**PROMPT**
Count the lines holding the string "rect" in the records, and give only the count.

*** MATERIAL SUPPLIED

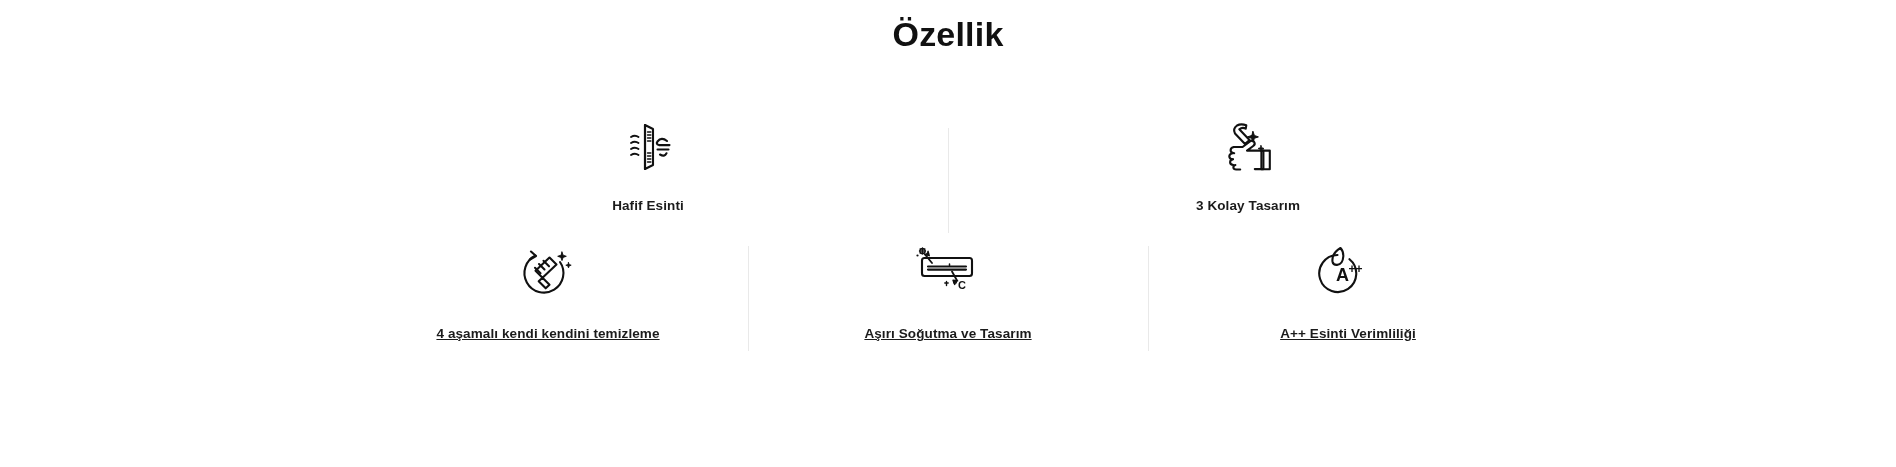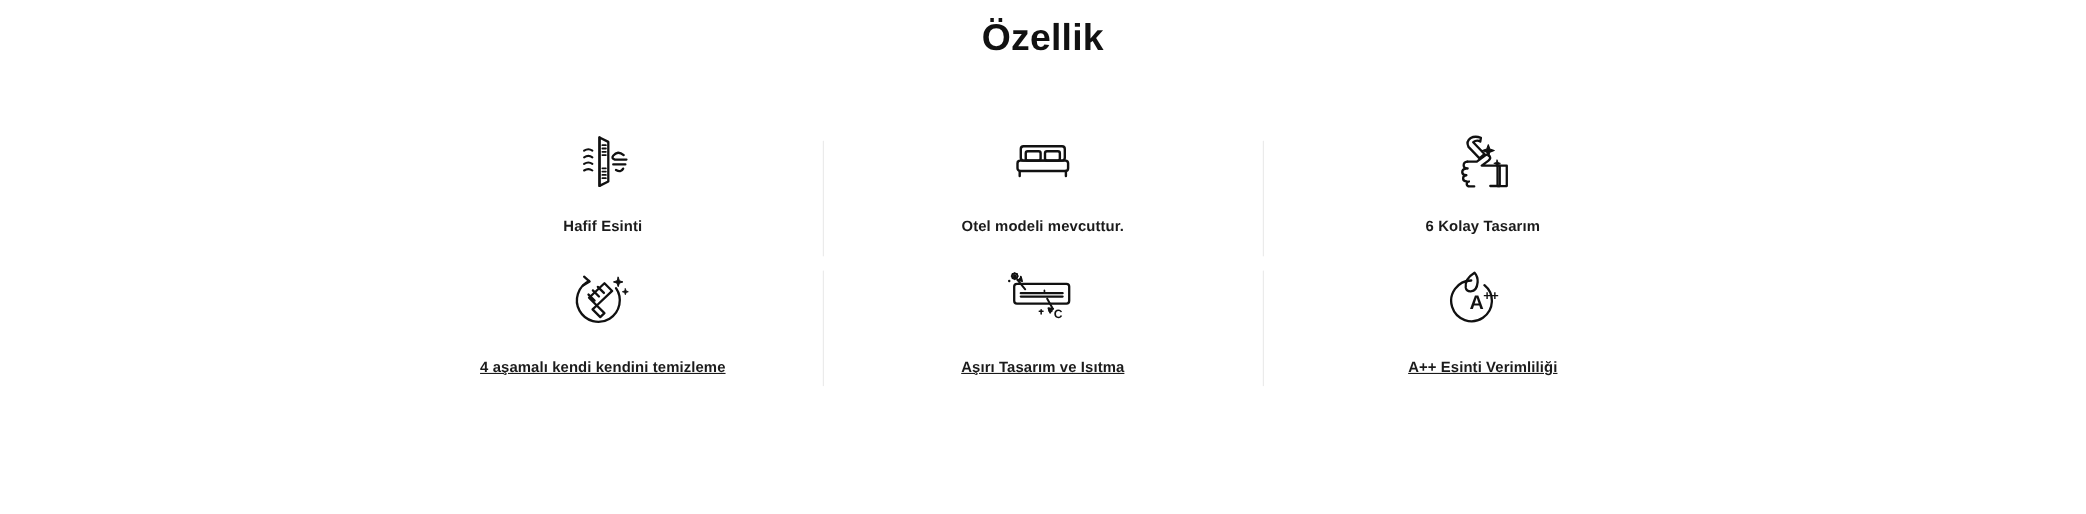--- a/index.html
+++ b/index.html
@@ -126,48 +126,36 @@
               <path d="M48 22 q-5.5 -4.5 -9.5 0.5 q-2 2.4 1.5 3.6 h10.5"></path>
               <path d="M38.5 30.5 h11"></path>
               <path d="M41 35.5 q4.5 2.8 6.5 -1.2"></path>
             </g>
           </svg>
         </div>
         <div class="feature-label">Hafif Esinti</div>
       </div>
 
 
-      <div class="feature-cell">
-        <div class="icon-wrap">
-          <svg width="64" height="52" viewBox="0 0 64 52" fill="none" stroke="#111111" stroke-width="2.2" stroke-linecap="round" stroke-linejoin="round">
-            <rect x="12" y="14" width="40" height="13" rx="2.5"></rect>
-            <rect x="16.5" y="18.5" width="13.5" height="8.5" rx="1.8"></rect>
-            <rect x="34" y="18.5" width="13.5" height="8.5" rx="1.8"></rect>
-            <rect x="9" y="27" width="46" height="9.5" rx="2.5"></rect>
-            <path d="M11 36.5 v4.5 M53 36.5 v4.5"></path>
-          </svg>
-        </div>
-        <div class="feature-label">Otel modeli mevcuttur.</div>
-      </div>
 
       <div class="feature-cell">
         <div class="icon-wrap">
           <svg width="62" height="52" viewBox="0 0 62 52" fill="none" stroke="#111111" stroke-width="2.1" stroke-linecap="round" stroke-linejoin="round">
             <path d="M20 6.5 q-4.5 3.2 -2 8 l10 10.5 l4.5 -4 l-10.2 -10.7 q3.2 -2.6 6.4 -0.6 l0.6 -3.4 q-5.3 -2 -9.3 0.2 Z" fill="none"></path>
             <path d="M36 12.5 l1.4 4 l4 1.4 l-4 1.4 l-1.4 4 l-1.4 -4 l-4 -1.4 l4 -1.4 Z" fill="#111111" stroke-width="1"></path>
             <path d="M44 26.5 l0.8 2.2 l2.2 0.8 l-2.2 0.8 l-0.8 2.2 l-0.8 -2.2 l-2.2 -0.8 l2.2 -0.8 Z" fill="#111111" stroke-width="0.8"></path>
             <path d="M17 28 q-3.5 0.4 -3.4 3.4 q0.1 2.6 3.6 2.8"></path>
             <path d="M15.6 34.2 q-3.4 0.5 -3.3 3.3 q0.1 2.6 3.5 2.8"></path>
             <path d="M16 40.3 q-3 0.5 -2.9 3.1 q0.1 2.4 3.3 2.6"></path>
             <path d="M18.4 46 q-2.2 0.6 -2 2.6 q0.2 1.8 2.8 1.9 h4"></path>
             <path d="M17 28 h8.6 l7.4 -5.6 q2.6 -1.8 4.2 0.6 q1.4 2.2 -1 4 l-6.2 4.6 h16.4 v18.5 h-8.6"></path>
             <path d="M44.4 31.6 h8.4 v18.6 h-8.4 Z"></path>
           </svg>
         </div>
-        <div class="feature-label">6 Kolay Tasarım</div>
+        <div class="feature-label">3 Kolay Tasarım</div>
       </div>
 
     </div>
 
     <div class="feature-row row-2">
 
       <div class="feature-cell">
         <div class="icon-wrap">
           <svg width="60" height="54" viewBox="0 0 60 54" fill="none" stroke="#111111" stroke-width="2.1" stroke-linecap="round" stroke-linejoin="round">
             <path d="M17.5 13.5 a19.5 19.5 0 1 0 24.5 6.5"></path>
@@ -194,21 +182,21 @@
             <circle cx="12.5" cy="9" r="2.6" stroke-width="1.5"></circle>
             <path d="M12.5 5.8 v6.4 M9.3 9 h6.4 M10.3 6.8 l4.4 4.4 M14.7 6.8 l-4.4 4.4" stroke-width="1"></path>
             <circle cx="7.5" cy="13.5" r="1.1" fill="#111111" stroke="none"></circle>
             <path d="M42 29.5 l5 9" stroke-width="1.8"></path>
             <path d="M47.5 38.8 l-4.4 -0.6 l1.6 4.1" stroke-width="1.6" fill="#111111"></path>
             <text x="48" y="47" font-family="Liberation Sans, sans-serif" font-size="11" font-weight="bold" fill="#111111" stroke="none">C</text>
             <circle cx="45" cy="40" r="1.5" stroke-width="1.2"></circle>
             <path d="M36.5 43.5 v-4 M34.8 41 h3.4" stroke-width="1.4"></path>
           </svg>
         </div>
-        <div class="feature-label">Aşırı Tasarım ve Isıtma</div>
+        <div class="feature-label">Aşırı Soğutma ve Tasarım</div>
       </div>
 
       <div class="feature-cell">
         <div class="icon-wrap">
           <svg width="60" height="54" viewBox="0 0 60 54" fill="none" stroke="#111111" stroke-width="2.1" stroke-linecap="round" stroke-linejoin="round">
             <path d="M19.5 13 a18.5 18.5 0 1 0 12 4.2"></path>
             <path d="M22.5 6 q-9 5.5 -8 13.5 q0.6 3.6 4.6 3.4 q5.6 -0.4 6.2 -8.4 q0.3 -5 -2.8 -8.5 Z"></path>
             <text x="18" y="39" font-family="Liberation Sans, sans-serif" font-size="18" font-weight="bold" fill="#111111" stroke="none">A</text>
             <text x="30.5" y="31" font-family="Liberation Sans, sans-serif" font-size="12" font-weight="bold" fill="#111111" stroke="none">++</text>
           </svg>

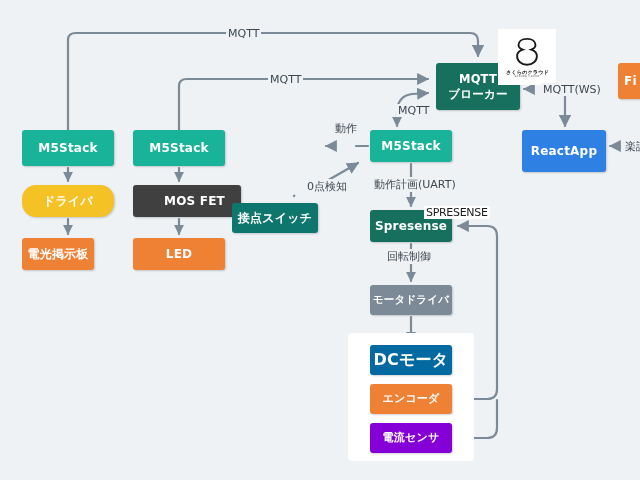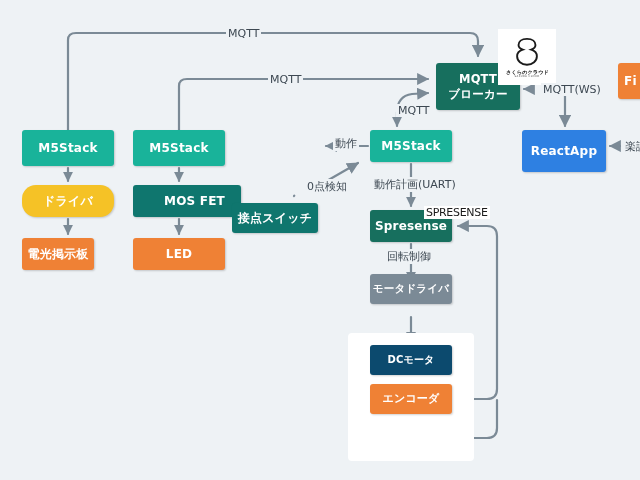--- a/index.html
+++ b/index.html
@@ -146,40 +146,41 @@
   <div class="group-box" style="left:348px; top:333px; width:126px; height:128px;"></div>
 
   <div class="node" style="left:22px; top:130px; width:92px; height:36px; background:#19b39a;">M5Stack</div>
 
   <div class="node" style="left:22px; top:185px; width:92px; height:32px; background:#f5c226;border-radius:14px;">ドライバ</div>
 
   <div class="node" style="left:22px; top:238px; width:72px; height:32px; background:#ef8135;">電光掲示板</div>
 
   <div class="node" style="left:133px; top:130px; width:92px; height:36px; background:#19b39a;">M5Stack</div>
 
-  <div class="node" style="left:133px; top:185px; width:108px; height:32px; background:#0f766e;padding-left:15px;">MOS FET</div>
+  <div class="node" style="left:133px; top:185px; width:108px; height:32px; background:#404040;padding-left:15px;">MOS FET</div>
 
   <div class="node" style="left:133px; top:238px; width:92px; height:32px; background:#ef8135;">LED</div>
 
 
   <div class="node" style="left:232px; top:203px; width:86px; height:30px; background:#0f766e;">接点スイッチ</div>
 
   <div class="node" style="left:436px; top:63px; width:84px; height:47px; background:#176f5e; font-size:11.5px;">MQTT
 ブローカー</div>
 
   <div class="node" style="left:370px; top:130px; width:82px; height:32px; background:#19b39a;">M5Stack</div>
 
   <div class="node" style="left:370px; top:210px; width:82px; height:32px; background:#176f5e;">Spresense</div>
 
-  <div class="node" style="left:370px; top:274px; width:82px; height:30px; background:#7b8a96; font-size:10.5px;">モータドライバ</div>
-
-  <div class="node" style="left:370px; top:345px; width:82px; height:30px; background:#0c4a6e; font-size:10px;">DCモータ</div>
+  <div class="node" style="left:370px; top:285px; width:82px; height:30px; background:#7b8a96; font-size:10.5px;">モータドライバ</div>
+
+  <div class="node" style="left:370px; top:345px; width:82px; height:30px; background:#0369a1; font-size:16px;">DCモータ</div>
 
   <div class="node" style="left:370px; top:384px; width:82px; height:30px; background:#ef8135; font-size:11px;text-align:center;">エンコーダ</div>
 
+  <div class="node" style="left:370px; top:423px; width:82px; height:30px; background:#8400d6; font-size:11px;">電流センサ</div>
 
   <div class="node" style="left:522px; top:130px; width:84px; height:42px; background:#2e80e2;">ReactApp</div>
 
   <div class="node" style="left:618px; top:63px; width:26px; height:36px; background:#ef8135; justify-content:flex-start; padding-left:6px;">Fi</div>
 
   <div class="logo-sakura" style="left:498px; top:29px; width:58px; height:56px;">
     <svg width="30" height="32" viewBox="0 0 30 34">
       <path d="M15 3 C9 3 6 6 6 9.5 C6 12 8 13.6 10.5 14.5 C7 15.5 4.5 17.8 4.5 21.5 C4.5 26.5 9 30.5 15 30.5 C21 30.5 25.5 26.5 25.5 21.5 C25.5 17.8 23 15.5 19.5 14.5 C22 13.6 24 12 24 9.5 C24 6 21 3 15 3 Z" fill="none" stroke="#1a1a1a" stroke-width="2"></path>
     </svg>
     <div class="wordmark">さくらのクラウド</div>
@@ -189,21 +190,21 @@
   <div class="logo-spresense" style="left:424px; top:206px;">SPRESENSE</div>
 
   <div class="edge-label" style="left:226px; top:27px;">MQTT</div>
 
   <div class="edge-label" style="left:268px; top:73px;">MQTT</div>
 
   <div class="edge-label" style="left:396px; top:104px;">MQTT</div>
 
   <div class="edge-label" style="left:541px; top:83px;">MQTT(WS)</div>
 
-  <div class="edge-label" style="left:333px; top:136px;text-align:right;">動作</div>
+  <div class="edge-label" style="left:333px; top:121px;text-align:right;">動作</div>
 
   <div class="edge-label" style="left:305px; top:179px;">0点検知</div>
 
   <div class="edge-label" style="left:372px; top:177px;">動作計画(UART)</div>
 
   <div class="edge-label" style="left:385px; top:249px;">回転制御</div>
 
   <div class="edge-label" style="left:623px; top:139px;">楽譜</div>
 
 </div>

******

**WORKED SOLUTION**
4